» Your assignment: Which lines of the entries below include "family"? List them all.

» Exercise data:
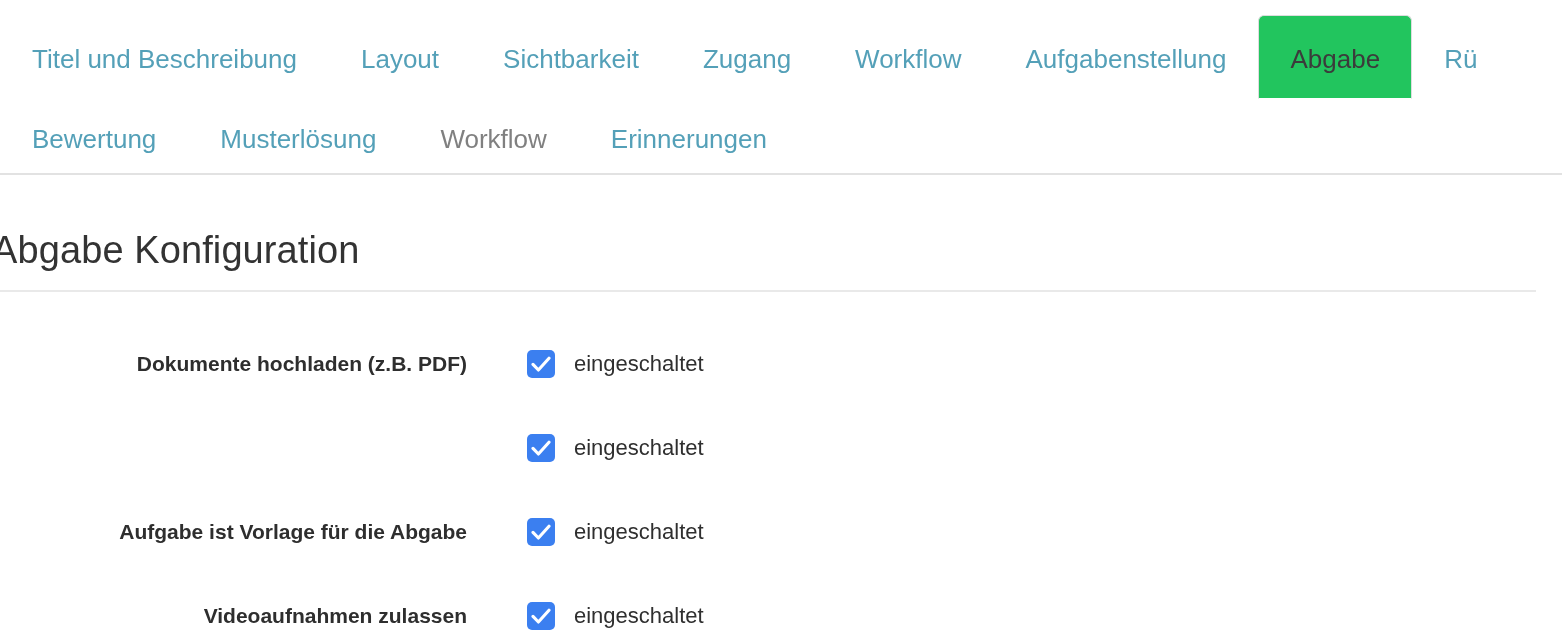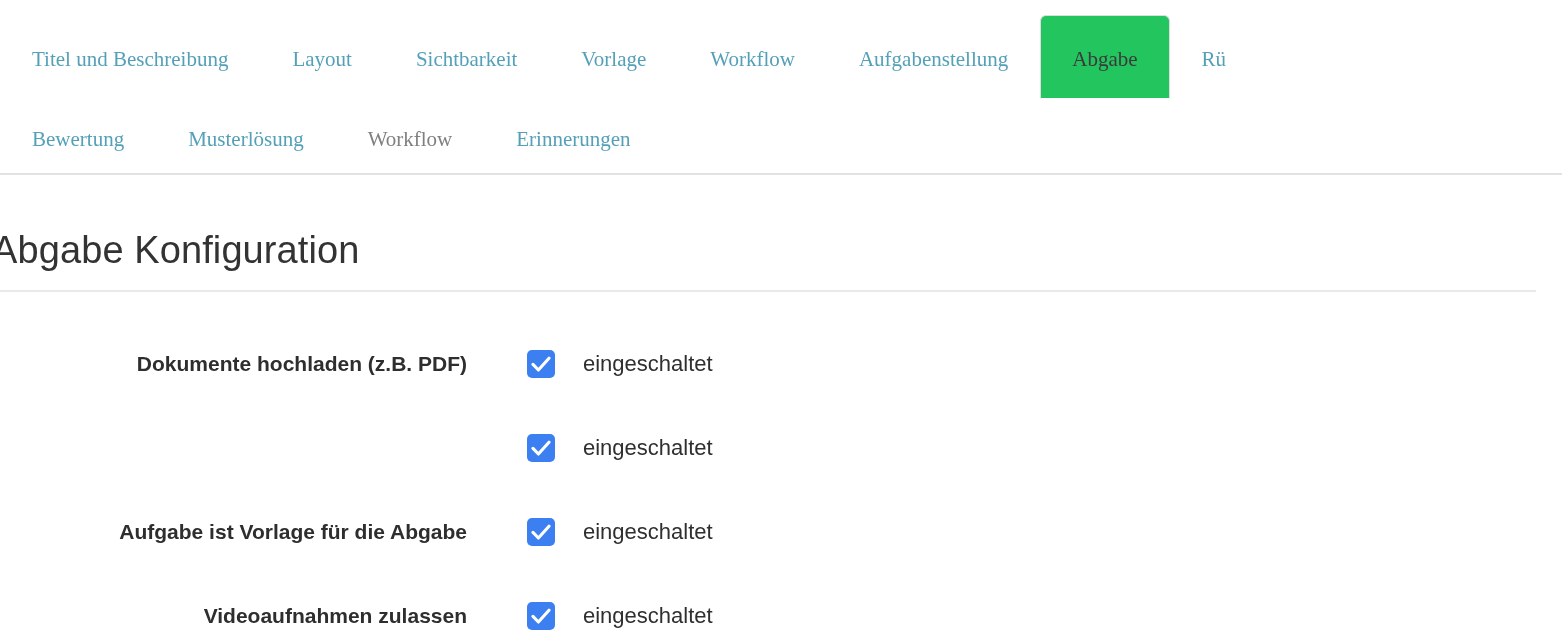--- a/index.html
+++ b/index.html
@@ -46,8 +46,8 @@
   .tab {
     display: inline-block;
     vertical-align: top;
-    font-family: Liberation Serif, serif;
-    font-size: 21px;
+    font-family: Liberation Sans, sans-serif;
+    font-size: 26px;
     line-height: 26px;
     color: #54a0b8;
     text-decoration: none;

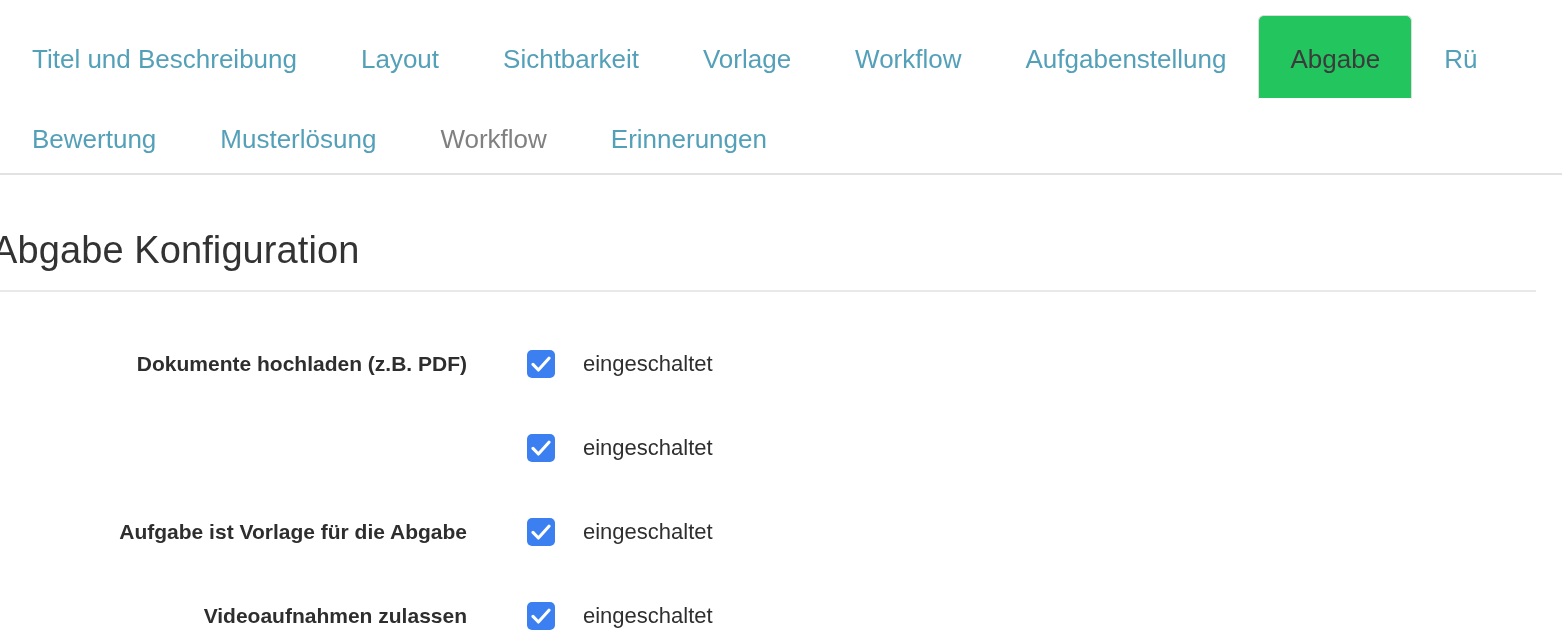--- a/index.html
+++ b/index.html
@@ -181,7 +181,7 @@
   <nav class="tabnav">
 
     <div class="tabrow row1">
-      <a class="tab">Titel und Beschreibung</a><a class="tab">Layout</a><a class="tab">Sichtbarkeit</a><a class="tab">Vorlage</a><a class="tab">Workflow</a><a class="tab">Aufgabenstellung</a><a class="tab active">Abgabe</a><a class="tab">Rü</a>
+      <a class="tab">Titel und Beschreibung</a><a class="tab">Layout</a><a class="tab">Sichtbarkeit</a><a class="tab">Zugang</a><a class="tab">Workflow</a><a class="tab">Aufgabenstellung</a><a class="tab active">Abgabe</a><a class="tab">Rü</a>
     </div>
 
     <div class="tabrow row2">

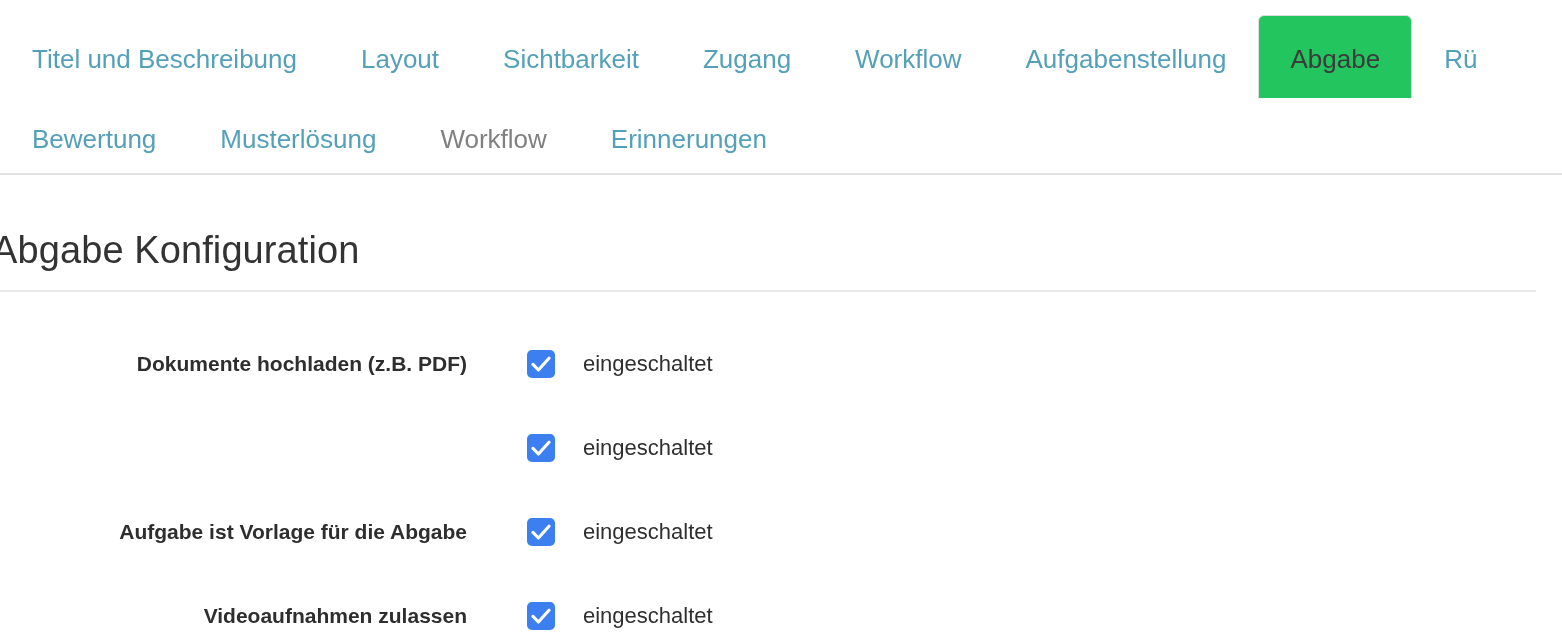--- a/index.html
+++ b/index.html
@@ -165,7 +165,7 @@
   }
 
   .control-text {
-    margin-left: 28px;
+    margin-left: 19px;
     font-family: "Liberation Sans", sans-serif;
     font-size: 22px;
     line-height: 30px;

» The completed task:
-    font-family: Liberation Serif, serif;
+    font-family: Liberation Sans, sans-serif;
     font-family: "Liberation Sans", sans-serif;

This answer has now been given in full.